I'd like to see something like the new calorie decals you find on various candies, but for power consumption. This way, a customer can see the various consumption ratings on their parts and make an appropriate PSU choice. Not fool proof, but a place to start I think. Give the ratings a blue, yellow, or red color to distinguish their power use within their class (tier might be a better word). How do you define a class? No clue, but there needs to be a way to highlight how one card might draw twice as much power, even though it performs the same.
skittles2.JPG

package2.jpg

Original picture not mine...
 
I agree Bad Connection, power ratings on actual components would be a big and useful step forward. It is dependant on things like firmware and driver versions, but it'd still be nice to see as a standard for labelling how much each component in your system is adding to the total power consumption.

For me, just an idle, load and average power consumption would be fine, though I'm able to figure things out for myself... the great unwashed masses may prefer some sort of "rating" system
 
I don't know if I understand your question.

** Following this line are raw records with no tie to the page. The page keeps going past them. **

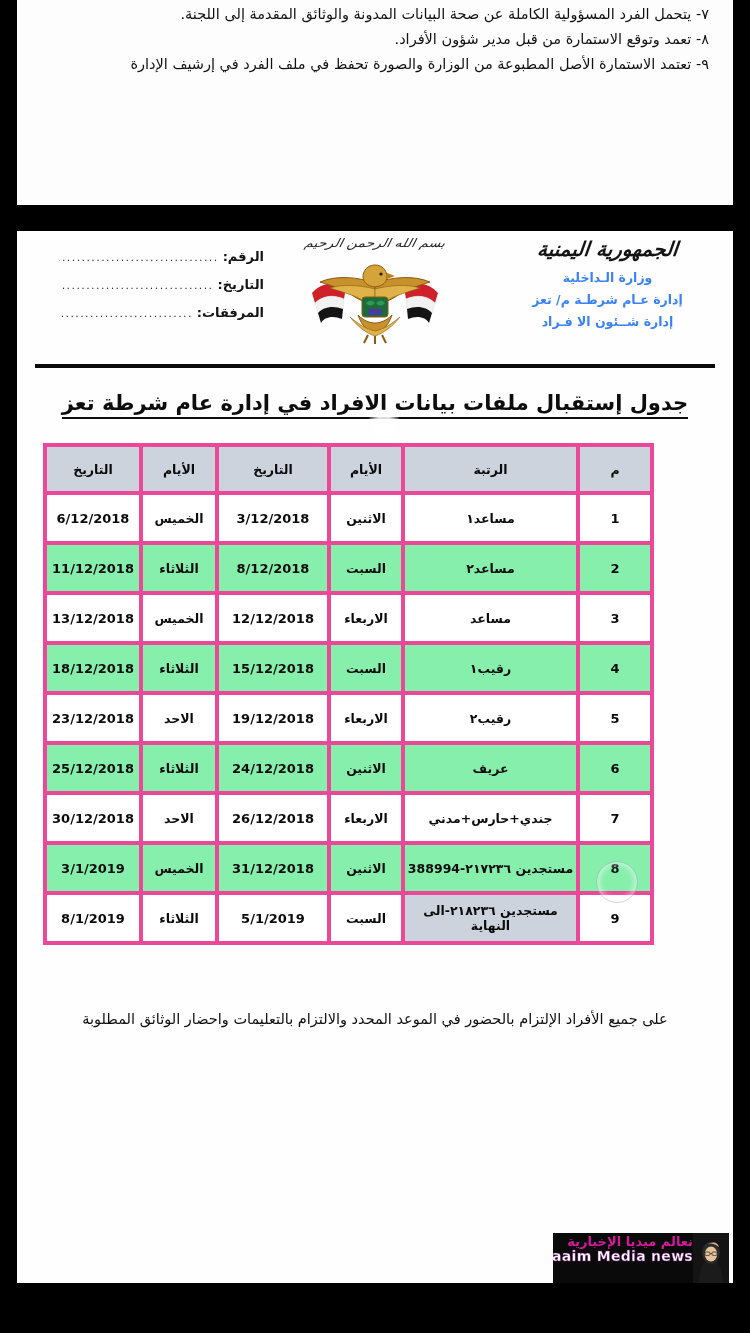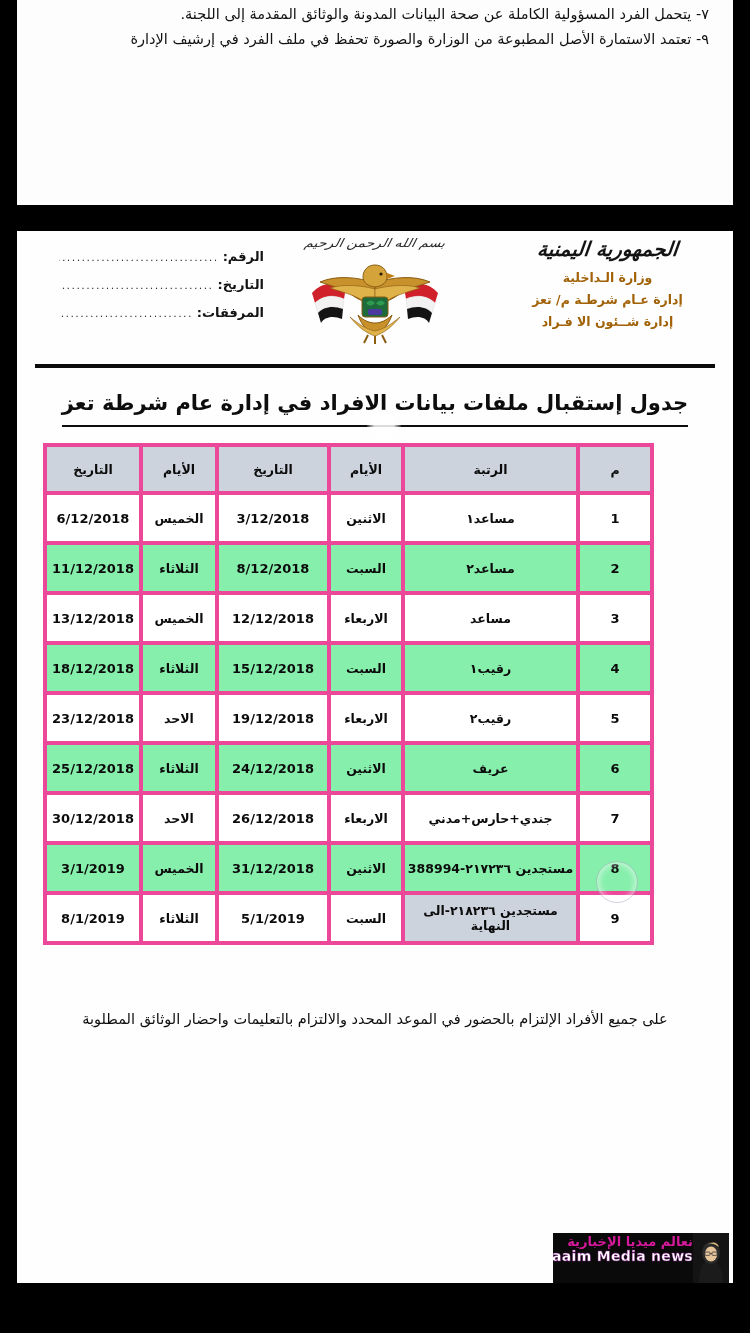--- a/index.html
+++ b/index.html
@@ -79,21 +79,21 @@
     font-weight: bold;
     font-style: italic;
     color: #141414;
     letter-spacing: -0.5px;
     margin-bottom: 9px;
     transform: skewX(-6deg);
   }
   .lh-line {
     font-size: 12.5px;
     font-weight: bold;
-    color: #a16207;
+    color: #3b82f6;
     letter-spacing: 0.8px;
     margin-top: 7px;
   }
   .lh-center {
     position: absolute;
     left: 0; right: 0;
     top: 4px;
     margin: 0 auto;
     width: 190px;
     text-align: center;
@@ -159,21 +159,21 @@
     top: 160px;
     text-align: center;
     direction: rtl;
     font-size: 21px;
     font-weight: bold;
     color: #0d0d0d;
     font-family: "DejaVu Sans", "Liberation Sans", sans-serif;
   }
   .doc-title span {
     border-bottom: 2px solid #0d0d0d;
-    padding-bottom: 10px;
+    padding-bottom: 2px;
   }
 
   
   .tbl-wrap {
     position: absolute;
     right: 79px;
     top: 212px;
     width: 607px;
   }
   table.sched {
@@ -288,20 +288,21 @@
     width: 36px;
     height: 50px;
   }
 </style>
 </head>
 <body>
 
 <div class="page-top">
   <div class="instructions">
     <div class="line">٧- يتحمل الفرد المسؤولية الكاملة عن صحة البيانات المدونة والوثائق المقدمة إلى اللجنة.</div>
+    <div class="line">٨- تعمد وتوقع الاستمارة من قبل مدير شؤون الأفراد.</div>
     <div class="line wrap">٩- تعتمد الاستمارة الأصل المطبوعة من الوزارة والصورة تحفظ في ملف الفرد في إرشيف الإدارة</div>
   </div>
 </div>
 
 <div class="band"></div>
 
 <div class="page-main">
 
   <div class="letterhead">
 

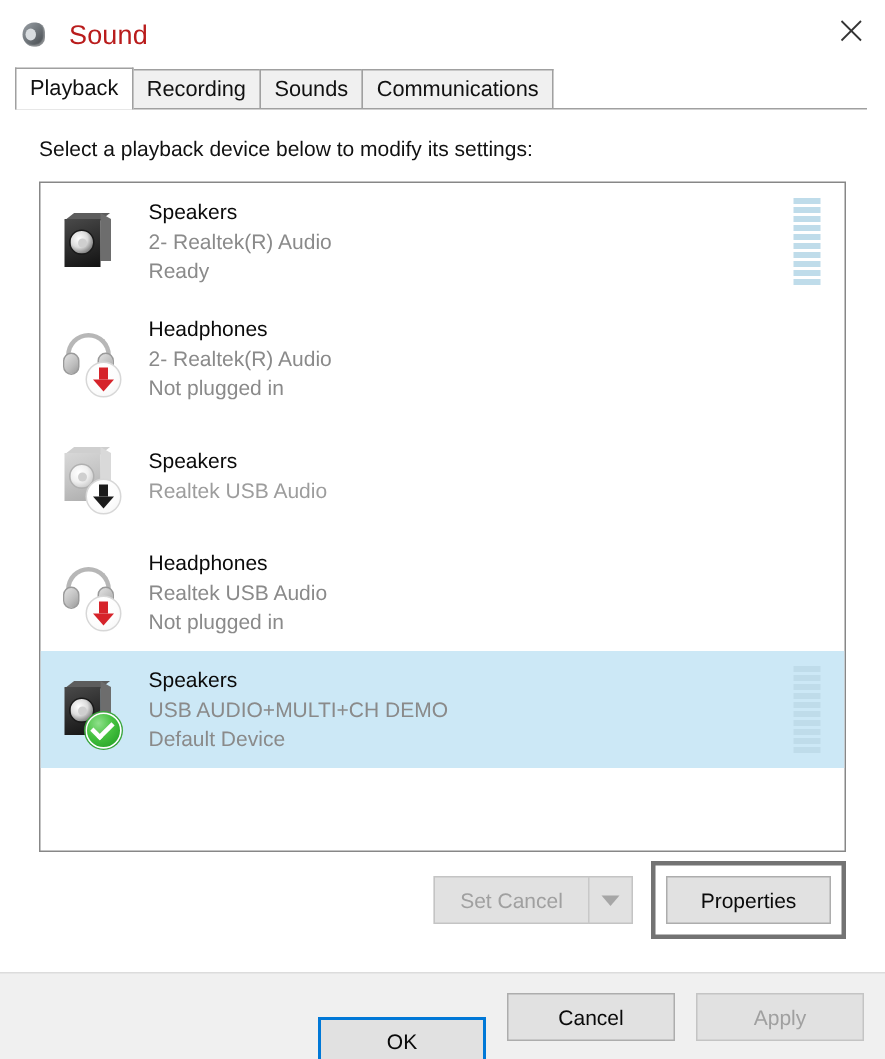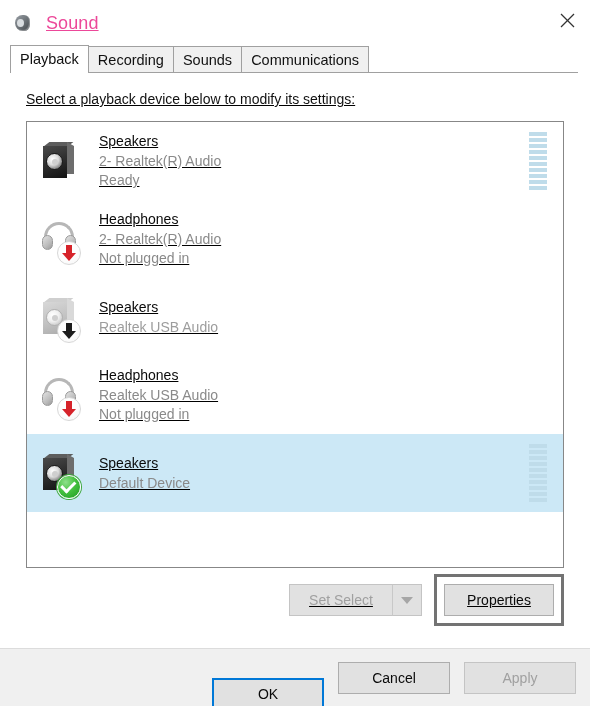--- a/index.html
+++ b/index.html
@@ -44,23 +44,22 @@
     content: "";
     position: absolute;
     left: 2px; top: 4px;
     width: 7px; height: 8px;
     border-radius: 50%;
     background: #d9dde0;
   }
   .title-text {
     margin-left: 12px;
     font-size: 18px;
-    color: #ec4899;
+    color: #b91c1c;
     letter-spacing: .1px;
-    text-decoration: underline;
   }
   .close-btn {
     position: absolute;
     right: 0; top: 0;
     width: 46px; height: 40px;
     display: flex;
     align-items: center;
     justify-content: center;
     cursor: default;
   }
@@ -97,21 +96,20 @@
     line-height: 27px;
     z-index: 3;
     margin-bottom: -1px;
   }
 
   
   .panel {
     margin: 0 12px 0 10px;
     padding-top: 18px;
     box-sizing: border-box;
-    text-decoration: underline;
   }
   .hint {
     font-size: 14px;
     color: #111;
     padding-left: 16px;
     margin-bottom: 14px;
   }
 
   
   .devicelist {
@@ -518,20 +516,21 @@
             <div class="side"></div>
             <div class="face"></div>
             <div class="cone"></div>
           </div>
         <div class="badge green">
           <span class="check"></span>
         </div>
       </div>
       <div class="dev-text">
         <div class="dev-name">Speakers</div>
+        <div class="dev-sub">USB AUDIO+MULTI+CH DEMO</div>
         <div class="dev-sub">Default Device</div>
       </div>
       <div class="meter">
         <div class="seg"></div>
           <div class="seg"></div>
           <div class="seg"></div>
           <div class="seg"></div>
           <div class="seg"></div>
         <div class="seg"></div>
           <div class="seg"></div>
@@ -539,21 +538,21 @@
           <div class="seg"></div>
           <div class="seg"></div>
       </div>
     </div>
 
   </div>
 
   <div class="btnrow">
     <div class="spacer"></div>
     <div class="splitbtn">
-      <div class="btn main disabled">Set Select</div>
+      <div class="btn main disabled">Set Cancel</div>
       <div class="btn drop disabled">
         <span class="caret"></span>
       </div>
     </div>
     <div class="hl-wrap">
       <div class="btn">Properties</div>
     </div>
   </div>
 
 </div>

Sorry Just to clarify. Mainly trying to learn something new here.

Take your 4th image (2nd graph), using the 80+ gold as an example. In this case with a 80+ gold 500W PSU brand new.

So at now new -

If 500W of load is placed on the PSU, we are at 87% efficiency, at 450W we are at 90%. And we will say our hypothetical system does require 450W exactly at full load.

Now say the PSU has aged and now can only provide 450W max at 100% load. Is that 450W now 87% or 90%? Basically is the curve % based on what the PSU could do new or what it actually does currently?

Or does the entire curve degrade somewhat? So it is neither 87% or 90%.